- _AVAILABLE RECORDS_
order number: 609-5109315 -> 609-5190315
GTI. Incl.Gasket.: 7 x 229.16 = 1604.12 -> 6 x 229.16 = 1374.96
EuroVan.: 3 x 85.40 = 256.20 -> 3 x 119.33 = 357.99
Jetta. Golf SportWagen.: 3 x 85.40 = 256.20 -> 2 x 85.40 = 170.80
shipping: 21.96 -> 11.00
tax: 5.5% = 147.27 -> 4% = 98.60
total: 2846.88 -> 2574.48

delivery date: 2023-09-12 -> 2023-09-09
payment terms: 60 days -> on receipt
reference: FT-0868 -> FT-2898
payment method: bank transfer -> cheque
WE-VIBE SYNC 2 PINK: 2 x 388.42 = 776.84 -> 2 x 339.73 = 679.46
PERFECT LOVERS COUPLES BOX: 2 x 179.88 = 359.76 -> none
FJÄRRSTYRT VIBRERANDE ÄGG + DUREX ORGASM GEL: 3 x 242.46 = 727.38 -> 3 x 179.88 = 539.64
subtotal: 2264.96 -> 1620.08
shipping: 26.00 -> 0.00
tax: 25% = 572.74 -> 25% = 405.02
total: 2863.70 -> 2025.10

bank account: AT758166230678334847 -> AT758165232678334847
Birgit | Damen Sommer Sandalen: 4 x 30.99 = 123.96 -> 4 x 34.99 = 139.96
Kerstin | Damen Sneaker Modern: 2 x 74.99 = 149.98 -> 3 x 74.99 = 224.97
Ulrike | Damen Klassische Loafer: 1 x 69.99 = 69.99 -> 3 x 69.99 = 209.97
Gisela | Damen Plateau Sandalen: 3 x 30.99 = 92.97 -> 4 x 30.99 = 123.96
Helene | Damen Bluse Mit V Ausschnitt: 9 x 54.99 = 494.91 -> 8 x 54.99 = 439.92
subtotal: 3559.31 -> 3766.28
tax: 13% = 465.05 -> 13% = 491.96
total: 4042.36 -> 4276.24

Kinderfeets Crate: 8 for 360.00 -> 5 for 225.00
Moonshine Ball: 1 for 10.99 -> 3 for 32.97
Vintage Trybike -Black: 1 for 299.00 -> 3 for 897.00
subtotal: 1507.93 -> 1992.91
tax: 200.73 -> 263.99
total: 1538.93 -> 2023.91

- _ASSIGNMENT_
Repeat all of the data exactly as given.

- _EXERCISE OUTPUT_
order number: 609-5109315 -> 609-5190315
GTI. Incl.Gasket.: 7 x 229.16 = 1604.12 -> 6 x 229.16 = 1374.96
EuroVan.: 3 x 85.40 = 256.20 -> 3 x 119.33 = 357.99
Jetta. Golf SportWagen.: 3 x 85.40 = 256.20 -> 2 x 85.40 = 170.80
shipping: 21.96 -> 11.00
tax: 5.5% = 147.27 -> 4% = 98.60
total: 2846.88 -> 2574.48

delivery date: 2023-09-12 -> 2023-09-09
payment terms: 60 days -> on receipt
reference: FT-0868 -> FT-2898
payment method: bank transfer -> cheque
WE-VIBE SYNC 2 PINK: 2 x 388.42 = 776.84 -> 2 x 339.73 = 679.46
PERFECT LOVERS COUPLES BOX: 2 x 179.88 = 359.76 -> none
FJÄRRSTYRT VIBRERANDE ÄGG + DUREX ORGASM GEL: 3 x 242.46 = 727.38 -> 3 x 179.88 = 539.64
subtotal: 2264.96 -> 1620.08
shipping: 26.00 -> 0.00
tax: 25% = 572.74 -> 25% = 405.02
total: 2863.70 -> 2025.10

bank account: AT758166230678334847 -> AT758165232678334847
Birgit | Damen Sommer Sandalen: 4 x 30.99 = 123.96 -> 4 x 34.99 = 139.96
Kerstin | Damen Sneaker Modern: 2 x 74.99 = 149.98 -> 3 x 74.99 = 224.97
Ulrike | Damen Klassische Loafer: 1 x 69.99 = 69.99 -> 3 x 69.99 = 209.97
Gisela | Damen Plateau Sandalen: 3 x 30.99 = 92.97 -> 4 x 30.99 = 123.96
Helene | Damen Bluse Mit V Ausschnitt: 9 x 54.99 = 494.91 -> 8 x 54.99 = 439.92
subtotal: 3559.31 -> 3766.28
tax: 13% = 465.05 -> 13% = 491.96
total: 4042.36 -> 4276.24

Kinderfeets Crate: 8 for 360.00 -> 5 for 225.00
Moonshine Ball: 1 for 10.99 -> 3 for 32.97
Vintage Trybike -Black: 1 for 299.00 -> 3 for 897.00
subtotal: 1507.93 -> 1992.91
tax: 200.73 -> 263.99
total: 1538.93 -> 2023.91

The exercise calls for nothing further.